= YOUR ASSIGNMENT =
Nothing but the lines from the one with "[72,498,260,512] [72,533,994,549] [72,560,695,576]" through the final line of the entries below should be written out, each exactly as given.

▽

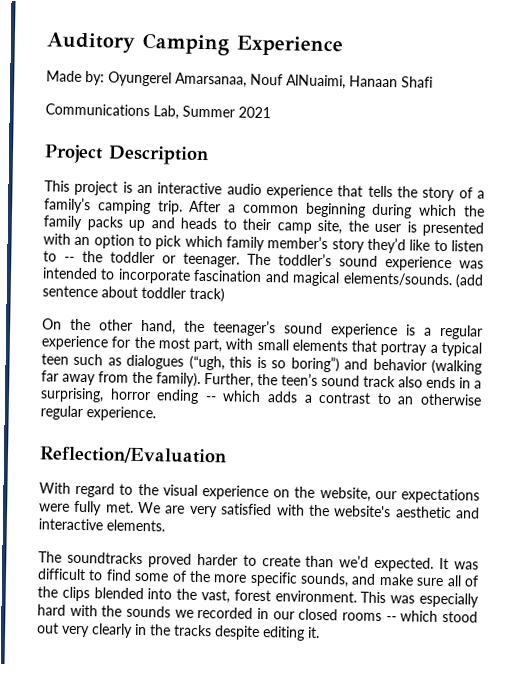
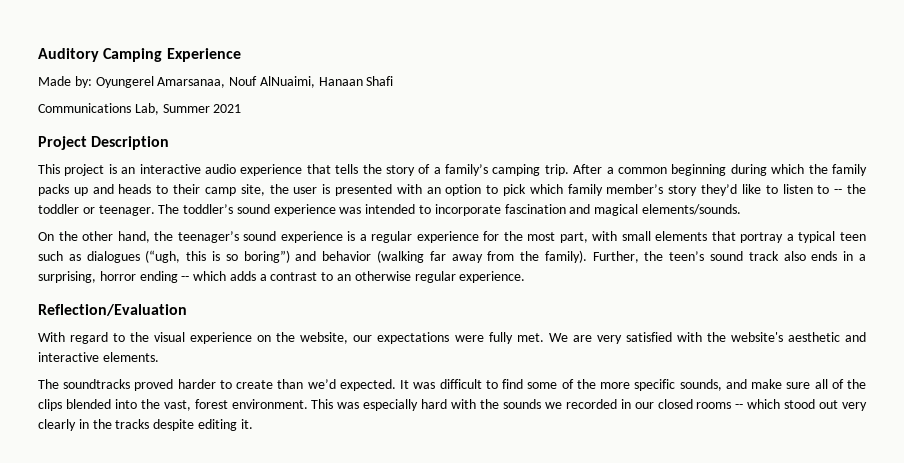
[455,274,484,289] [42,285,225,303] (add sentence about toddler track) -> (741, 209) none

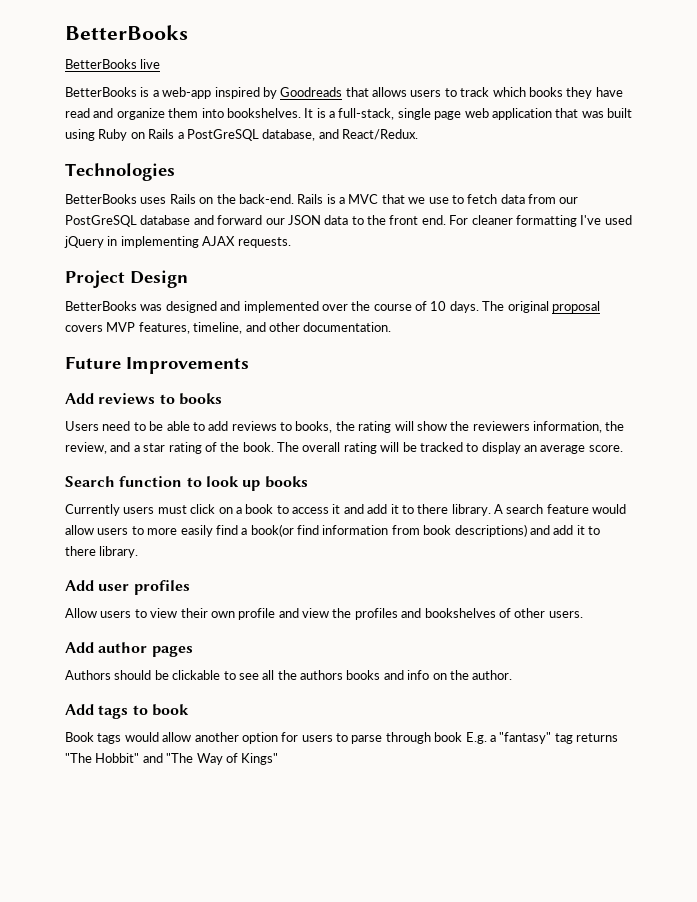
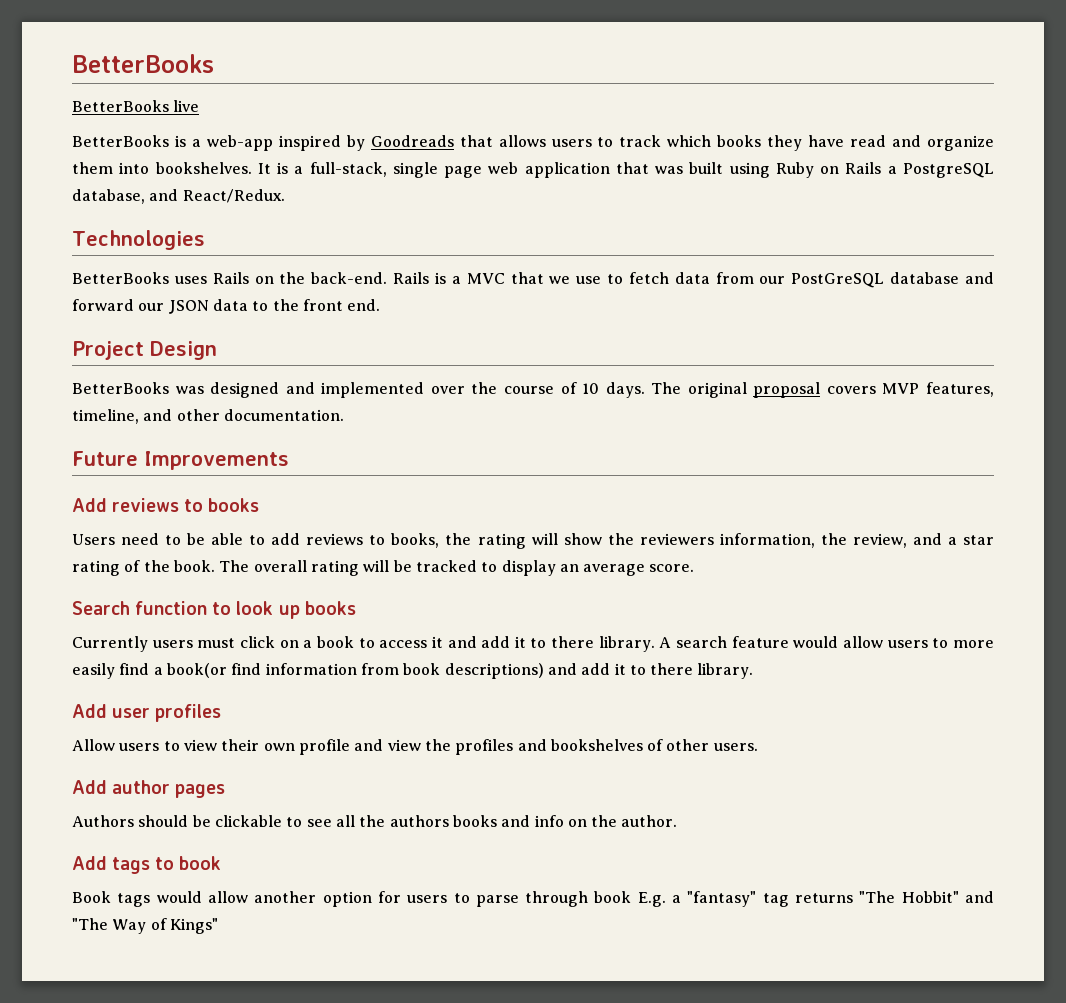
[186,129,259,141] PostGreSQL -> [903,163,995,178] PostgreSQL
[449,215,632,227] [64,236,291,248] For cleaner formatting I've used jQuery in implementing AJAX requests. -> (381, 305) none

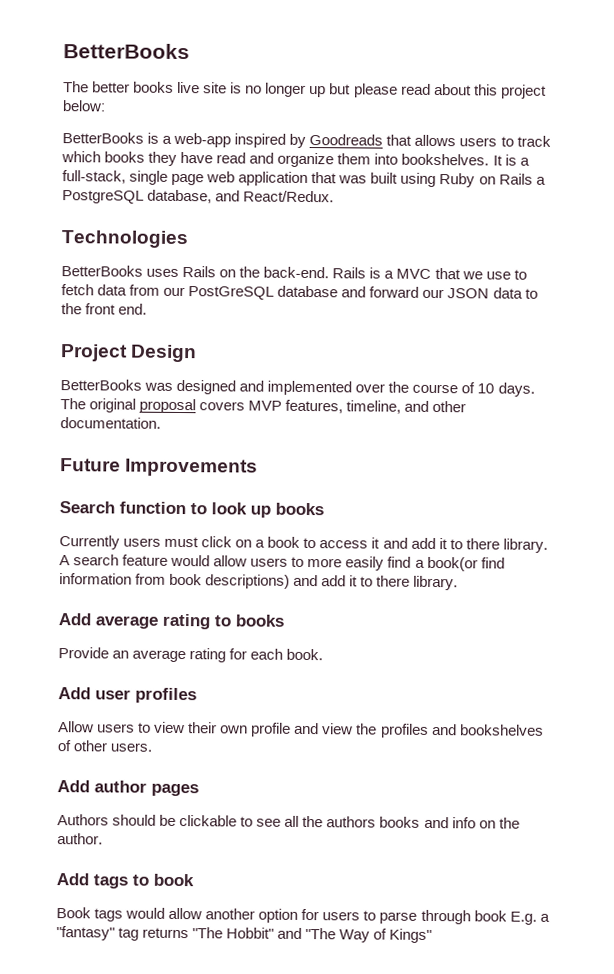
[72,100,200,112] BetterBooks live -> [63,81,547,99] [62,100,106,112] The better books live site is no longer up but please read about this project below:
[72,498,260,512] [72,533,994,549] [72,560,695,576] // Add reviews to books // Users need to be able to add reviews to books, the rating will show the reviewers information, the review, and a star rating of the book. The overall rating will be tracked to display an average score. -> (259, 467) none
(754, 671) none -> [58,613,284,630] [58,647,324,663] // Add average rating to books // Provide an average rating for each book.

△

= SOLUTION FOR THIS EXERCISE =
[72,498,260,512] [72,533,994,549] [72,560,695,576] // Add reviews to books // Users need to be able to add reviews to books, the rating will show the reviewers information, the review, and a star rating of the book. The overall rating will be tracked to display an average score. -> (259, 467) none
(754, 671) none -> [58,613,284,630] [58,647,324,663] // Add average rating to books // Provide an average rating for each book.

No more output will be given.